From: Chris B. <cbl...@te...> - 2003-04-14 17:03:05
|
I just set up a new web server (FreeBSD 4.7, Apache 2) and have htdig working correctly with HTML files. http://www.arlington.k12.va.us/ However, none of the PDF files on my site are indexing correctly. I have the right path set in external parsers I can run pdftotext and pdfinfo on files and get the expected info.

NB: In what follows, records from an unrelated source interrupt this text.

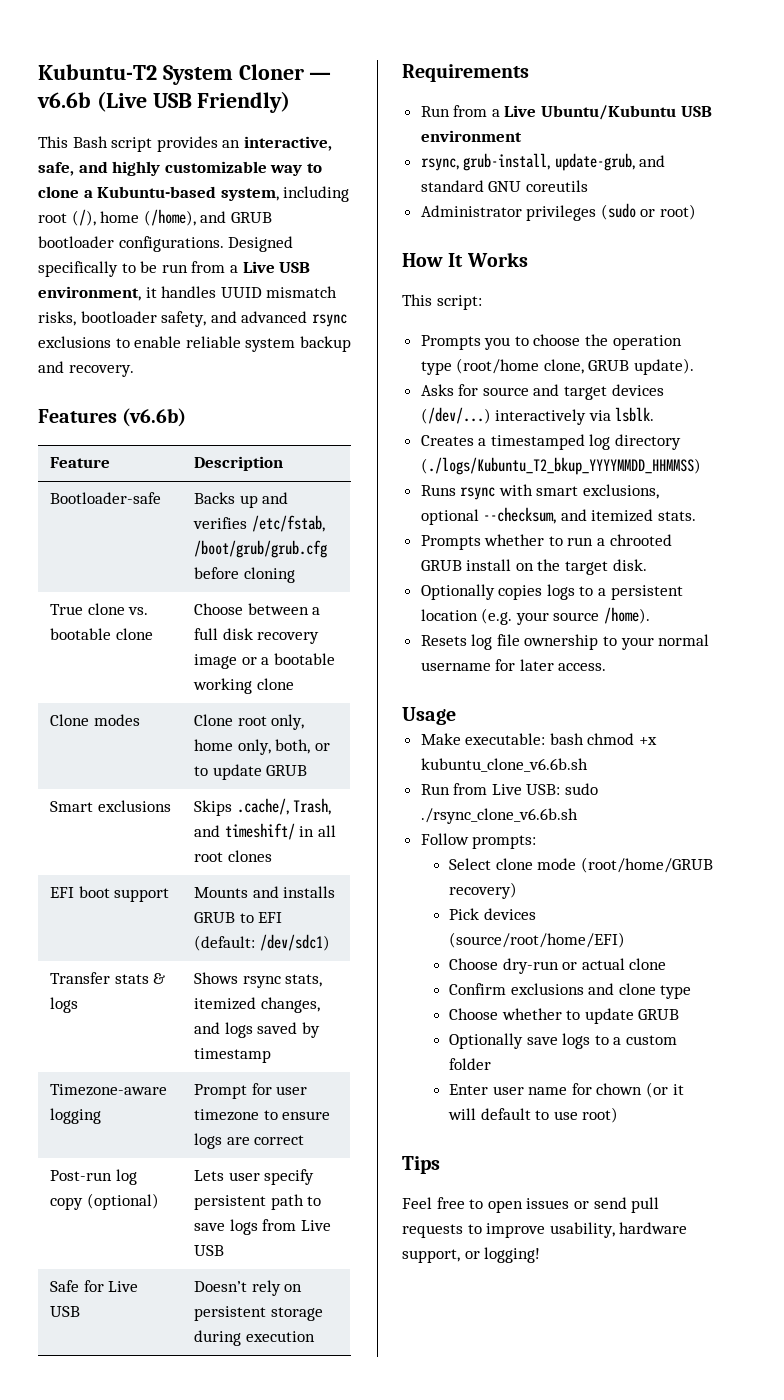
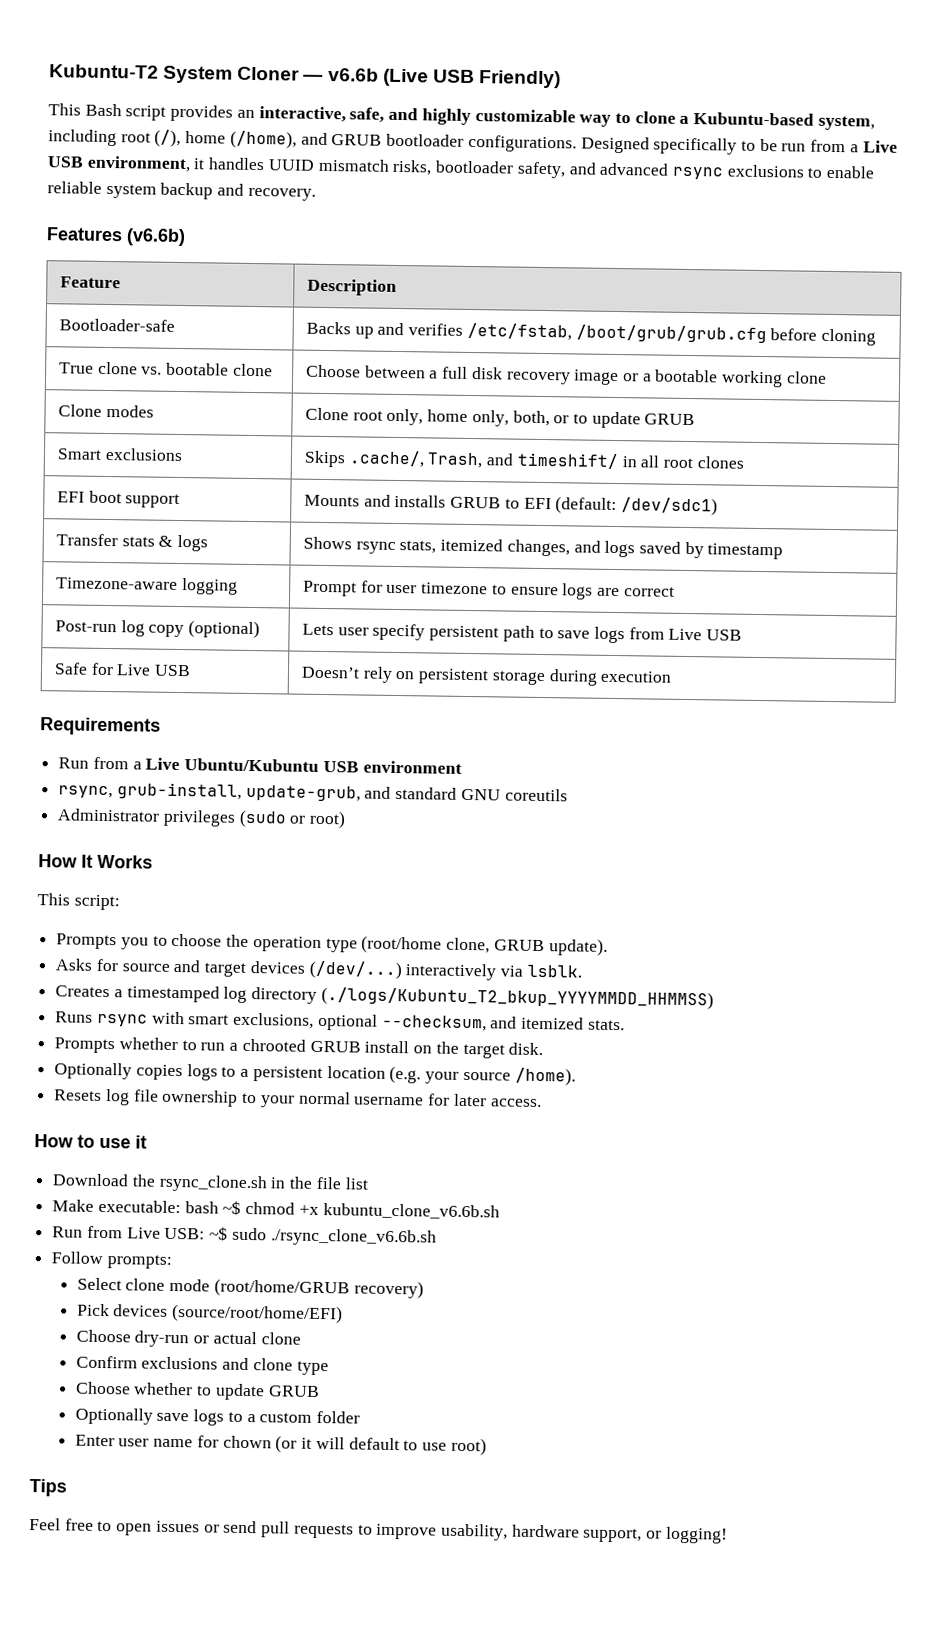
- Usage
+ How to use it
+ Download the rsync_clone.sh in the file list
- Make executable: bash chmod +x kubuntu_clone_v6.6b.sh
+ Make executable: bash ~$ chmod +x kubuntu_clone_v6.6b.sh
- Run from Live USB: sudo ./rsync_clone_v6.6b.sh
+ Run from Live USB: ~$ sudo ./rsync_clone_v6.6b.sh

However, when I search for a known PDF file, this is an example result [40-tech-gifts-PIM.pdf]**** ...> /CreationDate (D:20020730143656) /Title (40-Technology-Gifts-PIM) /Author <feff006d0076006f0075006c007400730069... http://www.arlington.k12.va.us/schoolboard/sbp/Finance/40-tech-gifts- PIM.pdf 09-18-2002, 12033 bytes The title isn't there and neither is any of the content. Here is pdfinfo apsweb3# pdfinfo 40-tech-gifts-PIM.pdf Title: 40-Technology-Gifts-PIM Author: mvoultsi Creator: Microsoft Word Producer: Acrobat PDFWriter 4.0 for Windows CreationDate: Tue Jul 30 14:36:56 2002 ModDate: Tue Jul 30 14:55:13 2002 Tagged: no Pages: 2 Encrypted: no Page size: 612 x 792 pts (letter) File size: 12033 bytes Optimized: no PDF version: 1.3 Here is the first part of pdftotext on the file ARLINGTON PUBLIC SCHOOLS Policy Implementation Manual 40-Technology (Gifts) GENERAL GUIDELINES ASD 40-1.03 GIFTS TO SCHOOLS states "The Arlington Public Schools welcome all gifts that assist or enhance its programs and schools." The number of Our webserver is running in the FreeBSD "jail", where the server is basically chrooted to a subdirectory on the server. This means we are duplicating some programs in /usr/local/bin and /directoryjail/usr/local/bin, for example. I have copied all of the PDftotext programs and the doc2html folder into the jail. Does anyone know what I'm doing wrong? Thanks Chris |